Description
Sth I encountered while working on #337: when using datashader, transformations of points and shapes need to be applied before rendering. I think the flipping of the y-axis leads to an inconsistency when applying Affine
transformations (might also be for other transformations, that's just where I noticed it).
Say we are applying an affine transformation to our blobs
polygons, namely a rotation 90° to the right (around 0/0), and then render:
from spatialdata.transformations import Affine
from spatialdata.datasets import blobs
from spatialdata.transformations._utils import _set_transformations
rotation = Affine(
[
[0, -1, 0],
[1, 0, 0],
[0, 0, 1],
],
input_axes=("x", "y"),
output_axes=("x", "y"),
)
blob = blobs()
_set_transformations(blob["blobs_polygons"], {"global": rotation})
blob.pl.render_shapes("blobs_polygons", method="matplotlib", outline_alpha=1.0).pl.show()
If I get this correctly, a point can be transformed by performing matrix multiplication with the affine matrix of the transformation, such as np.array([1, 1]) @ np.array([[0, -1], [1, 0]])
which gives [1, -1]
, therefore rotation by 90° to the right around the point 0/0.
The original image of the blobs polygons without any transformation looks like this:
And the code above (using matplotlib) gives us
Which looks like a rotation to the right around 0/0. However, my question here is that when you flip the y-axis, wouldn't any rotation to the right look like a rotation to the left instead?

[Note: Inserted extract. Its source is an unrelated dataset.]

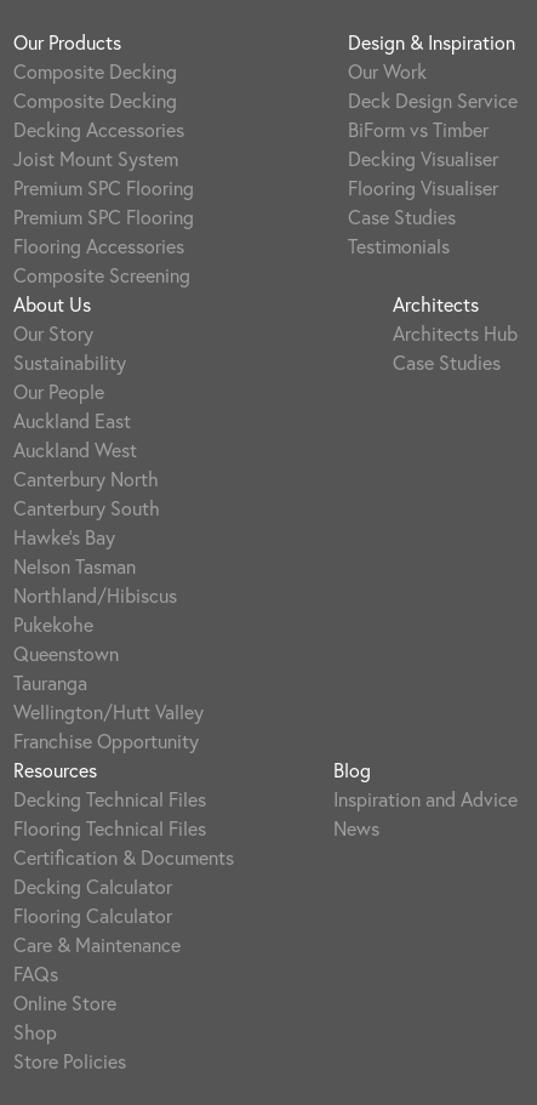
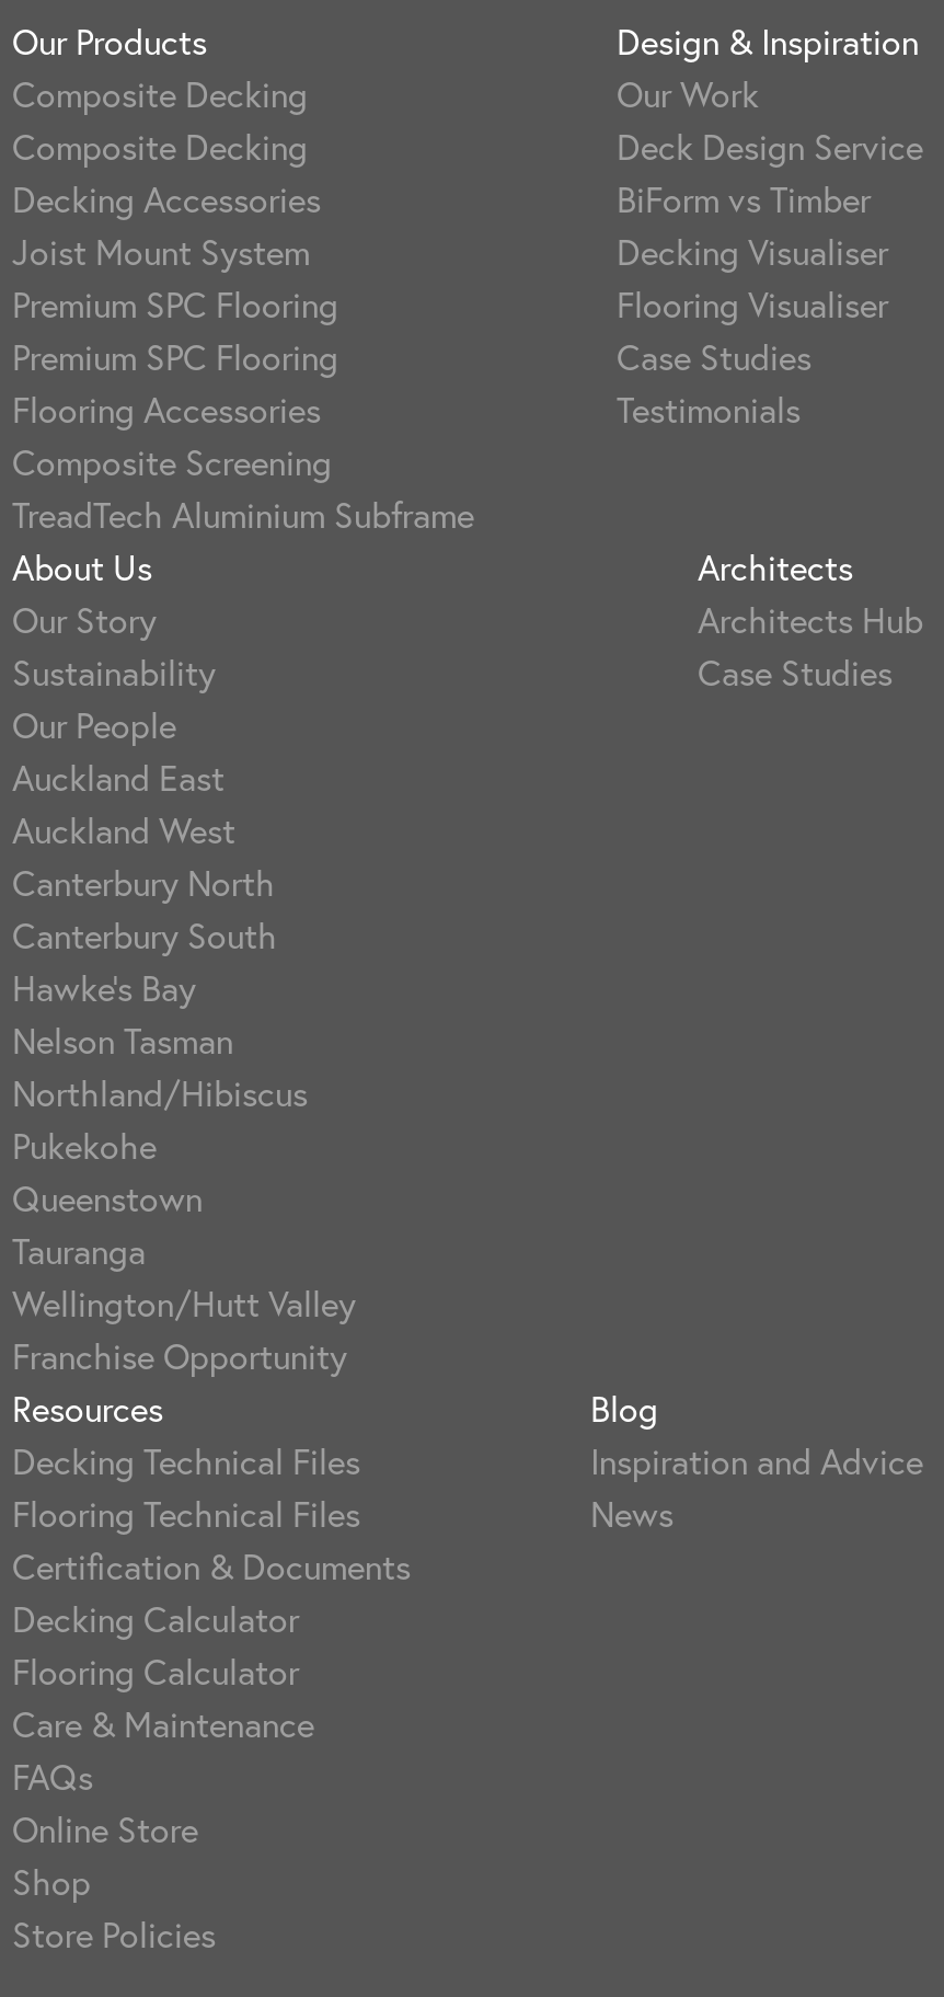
none -> [12,491,474,537] TreadTech Aluminium Subframe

My current solution for datashader simply performs the matrix multiplication of all points of the polygons with the transformation matrix. This is all in a "normal", not flipped coordinate system, so when you flip the axes, you would get something like this:
(Looks like a rotation to the left, because the y-axis is flipped).
@LucaMarconato since you're the master of transformations, could you have a look and tell me what you think about it? Is this intended behavior since it is more intuitive for the user?
If yes: do you know an easy way how to get the affine matrix to do the transformation in the y-axis-not-flipped scenario (especially thinking about sequences of transformations...)
If no: the matplotlib version would be "incorrect" and I think get_extent()
as well, since it gives us exactly the values that we see in the matplotlib plot (and that's a problem, because in the very end of basic.show()
, the axis limits are adapted according to the extent - I only got the datashader plot above by manually overwriting the extent).